Power & Glory features one of Chaykin’s heroes-with-feet-of-clay. The hero, The Apex, is a sham, whose super feats are staged by a CIA agent, who isn’t the right physical type, but is an expert in demolitions and a top field man. he has to get the job done to cover up for the schmuck in the suit.
Also along those lines is the alternate history novel, Guns of the South, by Harry Turtledove. Turtledove is a student (and PhD) of history and he uses a sci-fi maguffin to let the South turn the tide of the war (time traveling Arikaaner white supremacists, who give them AK-47 rifles). However, rather than a rcist utopia that some other alternative works would give you, Turtledove shows that the Confederate ideology couldn’t sustain itself and some of the Confederate heroes, including Robert E Lee, turn against those ideas and their benefactors. It also pretty well cuts the nuts off the KKK, by having Nathan Bedford Forrest join the fight against the Afrikaaners and the forces who embrace their ideas.
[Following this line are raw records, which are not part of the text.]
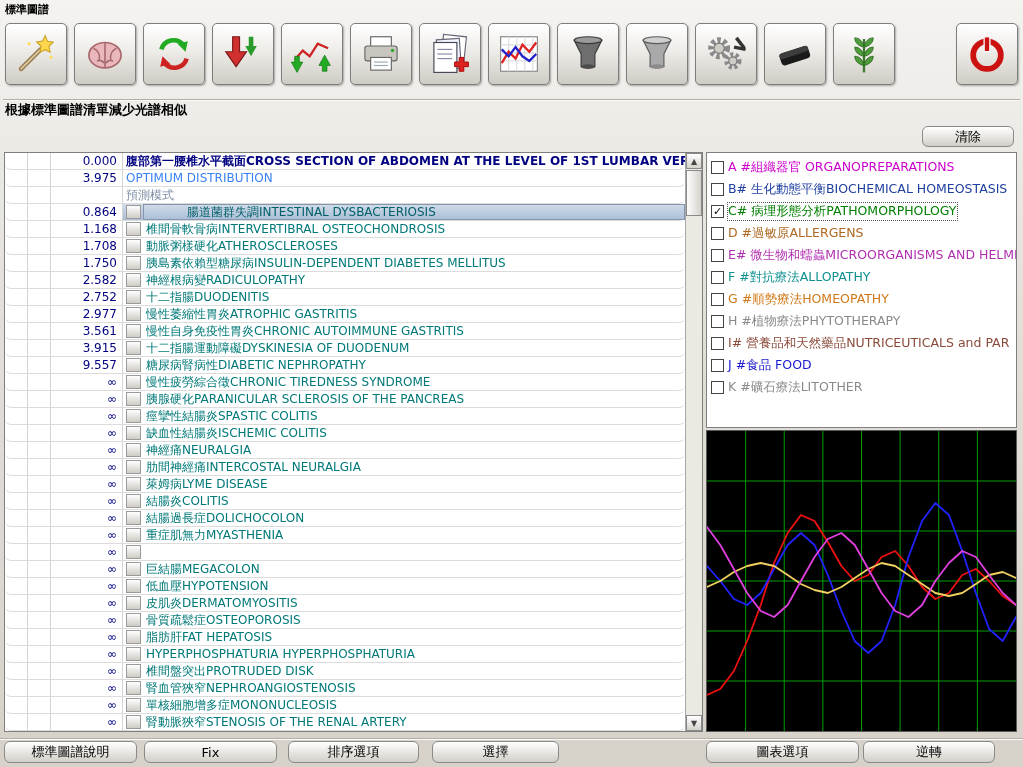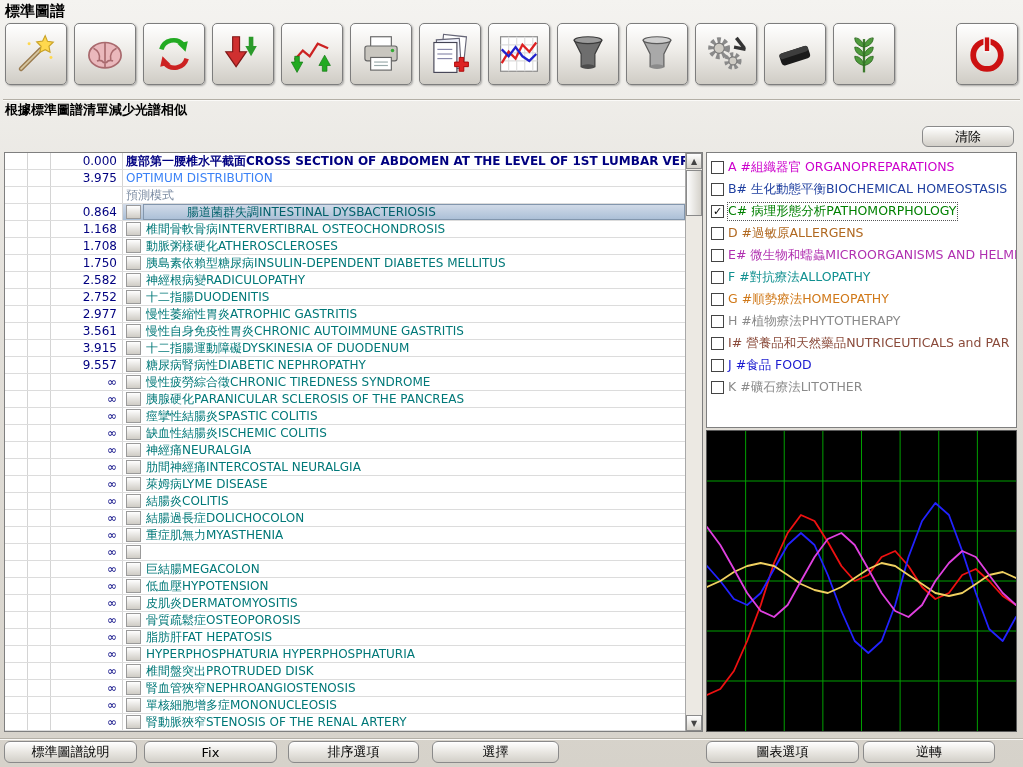--- a/index.html
+++ b/index.html
@@ -6,7 +6,7 @@
   .app{position:relative;width:1023px;height:767px;overflow:hidden;
        background:linear-gradient(180deg,#f4f3f0 0%,#e3e0da 40%,#d6d2ca 100%);
        font-family:"DejaVu Sans","Liberation Sans",sans-serif;font-size:12px;color:#000;}
-  .titlebar{position:absolute;top:2px;left:5px;font-size:15px;font-weight:bold;}
+  .titlebar{position:absolute;top:2px;left:5px;font-size:11px;font-weight:bold;}
   .toolbar{position:absolute;top:21px;left:3px;right:3px;height:70px;display:flex;gap:7px;
            border-bottom:1px solid #b3afa6;box-shadow:0 1px 0 #fbfaf8;padding:2px 2px 6px 2px;}
   .tool-btn{width:62px;height:62px;border:1px solid #7d7d7d;border-radius:5px;

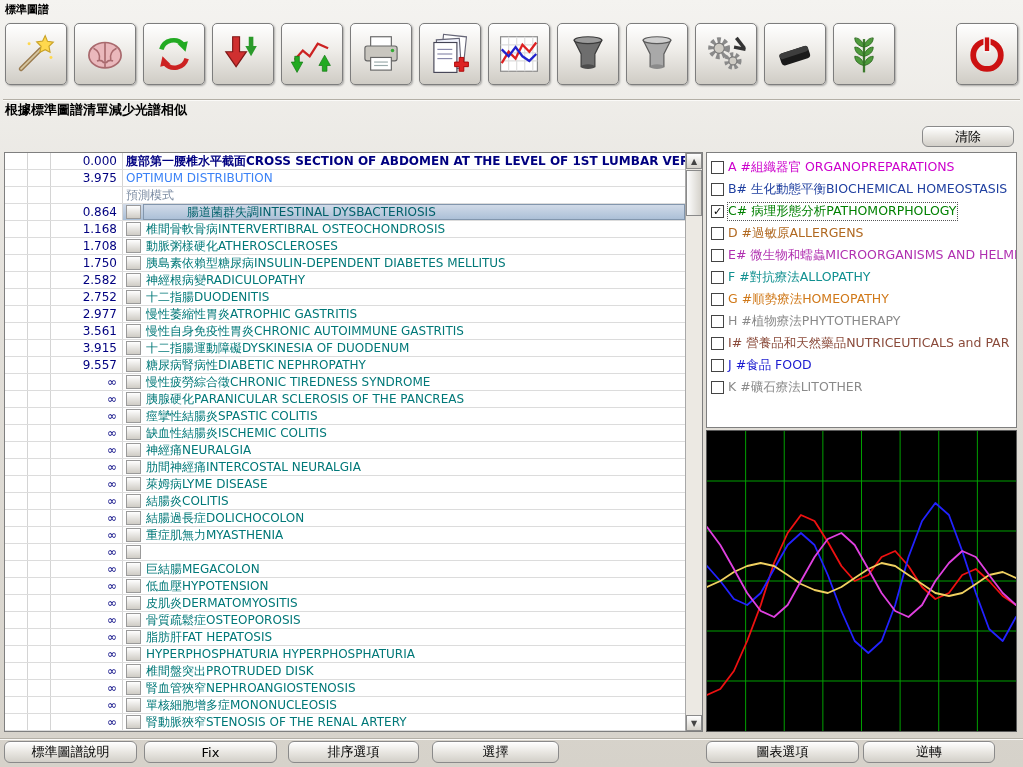--- a/index.html
+++ b/index.html
@@ -26,7 +26,7 @@
   .table-wrap{position:absolute;left:4px;top:152px;width:699px;height:580px;background:#fff;
               border:1px solid #7f7f7f;box-sizing:border-box;}
   .table{position:absolute;top:0;left:0;bottom:0;right:17px;overflow:hidden;}
-  .trow{display:flex;height:17px;line-height:16px;border-bottom:1px solid #dcdcdc;box-sizing:border-box;}
+  .trow{display:flex;height:17px;line-height:16px;border-bottom:1px solid #dcdcdc;box-sizing:border-box;border-radius:6px;}
   .c1{width:22px;border-right:1px solid #d4d4d4;flex:0 0 22px;}
   .c2{width:22px;border-right:1px solid #d4d4d4;flex:0 0 22px;}
   .cv{width:72px;flex:0 0 72px;border-right:1px solid #d4d4d4;text-align:right;padding-right:5px;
I’ve seen The American but not Power and Glory.
Another example is American Way in which the JLA/Avengers is a government operation using staged battles to boost public support for the Kennedy administration. Only one day the Captain America-equivalent has a fatal heart attack while battling a supposed commie villain and things keep going wrong from there.
Hmm. “Confederate heroes” Lee and Forrest. Yeah, right…
An earlier example of the Confederate victory trope in SF is Ward Moore’s Bring the Jubilee. It’s a far more ‘quiet’ story, narrated in the first person by a historian and set mostly in the rump Union in the early 1950s in a world in which the CSA was not only victorious but something of a hemispheric superpower. The glitch that changes history is due to time travel and there’s something of an interesting twist in that regard. Not at all a bad story, but like I said above, I find the “What if the South had won?” concept really tiresome.